Substitutes are now available as lzip
For a long time, our build farm at ci.guix.gnu.org has been delivering
substitutes
(pre-built binaries) compressed with gzip. Gzip was never the best
choice in terms of compression ratio, but it was a reasonable and
convenient choice: it’s rock-solid, and zlib made it easy for us to have
Guile
bindings
to perform in-process compression in our multi-threaded guix publish
server.
With the exception of building software from source, downloads take the most time of Guix package upgrades. If users can download less, upgrades become faster, and happiness ensues. Time has come to improve on this, and starting from early June, Guix can publish and fetch lzip-compressed substitutes, in addition to gzip.
Lzip
Lzip is a relatively little-known compression format, initially developed by Antonio Diaz Diaz ca. 2013. It has several C and C++ implementations with surprisingly few lines of code, which is always reassuring. One of its distinguishing features is a very good compression ratio with reasonable CPU and memory requirements, according to benchmarks published by the authors.

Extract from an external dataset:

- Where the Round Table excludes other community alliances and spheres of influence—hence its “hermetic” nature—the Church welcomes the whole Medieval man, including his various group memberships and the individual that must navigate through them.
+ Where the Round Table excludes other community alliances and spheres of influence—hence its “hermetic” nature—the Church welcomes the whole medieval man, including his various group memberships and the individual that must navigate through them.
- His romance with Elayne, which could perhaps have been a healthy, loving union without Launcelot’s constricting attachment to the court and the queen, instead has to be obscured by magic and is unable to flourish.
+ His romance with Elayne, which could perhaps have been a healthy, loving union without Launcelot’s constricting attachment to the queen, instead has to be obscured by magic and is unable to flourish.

Lzlib provides a well-documented C
interface and Pierre Neidhardt set out to write bindings for that
library, which eventually landed as the (guix lzlib)
module.
With this in place we were ready to start migrating our tools, and then our build farm, to lzip compression, so we can all enjoy smaller downloads. Well, easier said than done!
Migrating
The compression format used for substitutes is not a core component like
it can be in “traditional” binary package formats such as
.deb
since Guix is conceptually a
“source-based” distro. However, deployed Guix installations did not
support lzip, so we couldn’t just switch our build farm to lzip
overnight; we needed to devise a transition strategy.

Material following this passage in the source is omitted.